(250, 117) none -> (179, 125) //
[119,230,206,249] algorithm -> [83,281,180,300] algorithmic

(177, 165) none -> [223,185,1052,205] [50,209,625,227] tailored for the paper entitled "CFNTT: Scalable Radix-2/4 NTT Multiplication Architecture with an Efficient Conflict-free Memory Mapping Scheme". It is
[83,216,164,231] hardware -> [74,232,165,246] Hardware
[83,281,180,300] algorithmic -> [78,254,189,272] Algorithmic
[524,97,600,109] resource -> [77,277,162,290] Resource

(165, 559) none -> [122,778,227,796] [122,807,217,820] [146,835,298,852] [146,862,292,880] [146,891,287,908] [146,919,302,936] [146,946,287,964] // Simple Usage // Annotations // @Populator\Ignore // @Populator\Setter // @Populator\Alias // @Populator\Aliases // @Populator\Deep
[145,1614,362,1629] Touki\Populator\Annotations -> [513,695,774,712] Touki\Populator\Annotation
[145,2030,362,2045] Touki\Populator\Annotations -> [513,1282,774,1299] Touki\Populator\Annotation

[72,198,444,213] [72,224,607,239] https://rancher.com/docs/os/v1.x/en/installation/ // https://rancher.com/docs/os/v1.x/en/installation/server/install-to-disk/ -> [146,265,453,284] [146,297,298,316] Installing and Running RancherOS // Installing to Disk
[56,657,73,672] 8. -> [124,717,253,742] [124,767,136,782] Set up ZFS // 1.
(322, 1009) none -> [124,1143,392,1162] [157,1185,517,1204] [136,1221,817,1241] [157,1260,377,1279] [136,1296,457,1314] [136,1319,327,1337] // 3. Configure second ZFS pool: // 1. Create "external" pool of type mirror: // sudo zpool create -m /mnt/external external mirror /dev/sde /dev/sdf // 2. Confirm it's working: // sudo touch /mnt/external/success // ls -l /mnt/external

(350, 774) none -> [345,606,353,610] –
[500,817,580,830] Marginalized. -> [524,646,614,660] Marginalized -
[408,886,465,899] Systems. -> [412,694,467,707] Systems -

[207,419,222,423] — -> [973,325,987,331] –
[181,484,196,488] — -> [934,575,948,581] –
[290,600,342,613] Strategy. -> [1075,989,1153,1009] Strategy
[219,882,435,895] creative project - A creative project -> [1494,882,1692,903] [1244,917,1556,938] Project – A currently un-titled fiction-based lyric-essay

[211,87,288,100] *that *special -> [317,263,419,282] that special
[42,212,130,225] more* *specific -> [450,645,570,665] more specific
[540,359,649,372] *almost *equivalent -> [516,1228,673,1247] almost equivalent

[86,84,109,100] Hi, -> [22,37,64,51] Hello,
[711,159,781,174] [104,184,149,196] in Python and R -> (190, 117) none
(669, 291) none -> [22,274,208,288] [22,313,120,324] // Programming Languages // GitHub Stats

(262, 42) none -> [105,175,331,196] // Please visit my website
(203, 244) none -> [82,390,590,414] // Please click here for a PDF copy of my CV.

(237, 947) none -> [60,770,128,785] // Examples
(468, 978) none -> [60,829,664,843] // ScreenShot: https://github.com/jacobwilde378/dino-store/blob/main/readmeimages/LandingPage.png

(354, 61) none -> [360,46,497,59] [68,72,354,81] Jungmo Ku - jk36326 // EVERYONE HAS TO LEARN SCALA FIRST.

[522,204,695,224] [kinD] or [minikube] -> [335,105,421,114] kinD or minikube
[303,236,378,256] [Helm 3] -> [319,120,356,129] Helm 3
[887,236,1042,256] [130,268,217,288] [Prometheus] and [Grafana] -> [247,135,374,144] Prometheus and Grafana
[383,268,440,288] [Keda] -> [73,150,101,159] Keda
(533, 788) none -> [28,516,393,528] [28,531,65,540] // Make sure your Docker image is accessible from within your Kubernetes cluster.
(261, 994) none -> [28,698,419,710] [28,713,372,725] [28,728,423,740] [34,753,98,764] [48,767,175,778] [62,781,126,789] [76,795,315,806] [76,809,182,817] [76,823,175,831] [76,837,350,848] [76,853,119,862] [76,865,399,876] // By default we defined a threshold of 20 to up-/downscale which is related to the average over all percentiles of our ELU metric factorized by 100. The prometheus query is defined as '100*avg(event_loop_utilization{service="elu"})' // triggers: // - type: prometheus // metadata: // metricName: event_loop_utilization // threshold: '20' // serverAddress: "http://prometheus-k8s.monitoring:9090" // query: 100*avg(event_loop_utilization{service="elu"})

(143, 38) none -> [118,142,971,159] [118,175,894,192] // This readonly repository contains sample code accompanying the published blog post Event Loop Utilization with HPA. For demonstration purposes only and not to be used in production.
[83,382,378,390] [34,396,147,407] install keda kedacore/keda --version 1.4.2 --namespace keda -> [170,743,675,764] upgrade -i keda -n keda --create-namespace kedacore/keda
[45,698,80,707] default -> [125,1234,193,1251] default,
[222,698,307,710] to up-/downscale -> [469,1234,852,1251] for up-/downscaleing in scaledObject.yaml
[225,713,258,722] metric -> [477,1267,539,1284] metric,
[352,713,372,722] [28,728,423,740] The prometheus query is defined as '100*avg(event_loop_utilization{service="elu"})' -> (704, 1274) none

**TASK:** Extract every entry above as it appears.

**OUTPUT OF THE EXERCISE:**
(250, 117) none -> (179, 125) //
[119,230,206,249] algorithm -> [83,281,180,300] algorithmic

(177, 165) none -> [223,185,1052,205] [50,209,625,227] tailored for the paper entitled "CFNTT: Scalable Radix-2/4 NTT Multiplication Architecture with an Efficient Conflict-free Memory Mapping Scheme". It is
[83,216,164,231] hardware -> [74,232,165,246] Hardware
[83,281,180,300] algorithmic -> [78,254,189,272] Algorithmic
[524,97,600,109] resource -> [77,277,162,290] Resource

(165, 559) none -> [122,778,227,796] [122,807,217,820] [146,835,298,852] [146,862,292,880] [146,891,287,908] [146,919,302,936] [146,946,287,964] // Simple Usage // Annotations // @Populator\Ignore // @Populator\Setter // @Populator\Alias // @Populator\Aliases // @Populator\Deep
[145,1614,362,1629] Touki\Populator\Annotations -> [513,695,774,712] Touki\Populator\Annotation
[145,2030,362,2045] Touki\Populator\Annotations -> [513,1282,774,1299] Touki\Populator\Annotation

[72,198,444,213] [72,224,607,239] https://rancher.com/docs/os/v1.x/en/installation/ // https://rancher.com/docs/os/v1.x/en/installation/server/install-to-disk/ -> [146,265,453,284] [146,297,298,316] Installing and Running RancherOS // Installing to Disk
[56,657,73,672] 8. -> [124,717,253,742] [124,767,136,782] Set up ZFS // 1.
(322, 1009) none -> [124,1143,392,1162] [157,1185,517,1204] [136,1221,817,1241] [157,1260,377,1279] [136,1296,457,1314] [136,1319,327,1337] // 3. Configure second ZFS pool: // 1. Create "external" pool of type mirror: // sudo zpool create -m /mnt/external external mirror /dev/sde /dev/sdf // 2. Confirm it's working: // sudo touch /mnt/external/success // ls -l /mnt/external

(350, 774) none -> [345,606,353,610] –
[500,817,580,830] Marginalized. -> [524,646,614,660] Marginalized -
[408,886,465,899] Systems. -> [412,694,467,707] Systems -

[207,419,222,423] — -> [973,325,987,331] –
[181,484,196,488] — -> [934,575,948,581] –
[290,600,342,613] Strategy. -> [1075,989,1153,1009] Strategy
[219,882,435,895] creative project - A creative project -> [1494,882,1692,903] [1244,917,1556,938] Project – A currently un-titled fiction-based lyric-essay

[211,87,288,100] *that *special -> [317,263,419,282] that special
[42,212,130,225] more* *specific -> [450,645,570,665] more specific
[540,359,649,372] *almost *equivalent -> [516,1228,673,1247] almost equivalent

[86,84,109,100] Hi, -> [22,37,64,51] Hello,
[711,159,781,174] [104,184,149,196] in Python and R -> (190, 117) none
(669, 291) none -> [22,274,208,288] [22,313,120,324] // Programming Languages // GitHub Stats

(262, 42) none -> [105,175,331,196] // Please visit my website
(203, 244) none -> [82,390,590,414] // Please click here for a PDF copy of my CV.

(237, 947) none -> [60,770,128,785] // Examples
(468, 978) none -> [60,829,664,843] // ScreenShot: https://github.com/jacobwilde378/dino-store/blob/main/readmeimages/LandingPage.png

(354, 61) none -> [360,46,497,59] [68,72,354,81] Jungmo Ku - jk36326 // EVERYONE HAS TO LEARN SCALA FIRST.

[522,204,695,224] [kinD] or [minikube] -> [335,105,421,114] kinD or minikube
[303,236,378,256] [Helm 3] -> [319,120,356,129] Helm 3
[887,236,1042,256] [130,268,217,288] [Prometheus] and [Grafana] -> [247,135,374,144] Prometheus and Grafana
[383,268,440,288] [Keda] -> [73,150,101,159] Keda
(533, 788) none -> [28,516,393,528] [28,531,65,540] // Make sure your Docker image is accessible from within your Kubernetes cluster.
(261, 994) none -> [28,698,419,710] [28,713,372,725] [28,728,423,740] [34,753,98,764] [48,767,175,778] [62,781,126,789] [76,795,315,806] [76,809,182,817] [76,823,175,831] [76,837,350,848] [76,853,119,862] [76,865,399,876] // By default we defined a threshold of 20 to up-/downscale which is related to the average over all percentiles of our ELU metric factorized by 100. The prometheus query is defined as '100*avg(event_loop_utilization{service="elu"})' // triggers: // - type: prometheus // metadata: // metricName: event_loop_utilization // threshold: '20' // serverAddress: "http://prometheus-k8s.monitoring:9090" // query: 100*avg(event_loop_utilization{service="elu"})

(143, 38) none -> [118,142,971,159] [118,175,894,192] // This readonly repository contains sample code accompanying the published blog post Event Loop Utilization with HPA. For demonstration purposes only and not to be used in production.
[83,382,378,390] [34,396,147,407] install keda kedacore/keda --version 1.4.2 --namespace keda -> [170,743,675,764] upgrade -i keda -n keda --create-namespace kedacore/keda
[45,698,80,707] default -> [125,1234,193,1251] default,
[222,698,307,710] to up-/downscale -> [469,1234,852,1251] for up-/downscaleing in scaledObject.yaml
[225,713,258,722] metric -> [477,1267,539,1284] metric,
[352,713,372,722] [28,728,423,740] The prometheus query is defined as '100*avg(event_loop_utilization{service="elu"})' -> (704, 1274) none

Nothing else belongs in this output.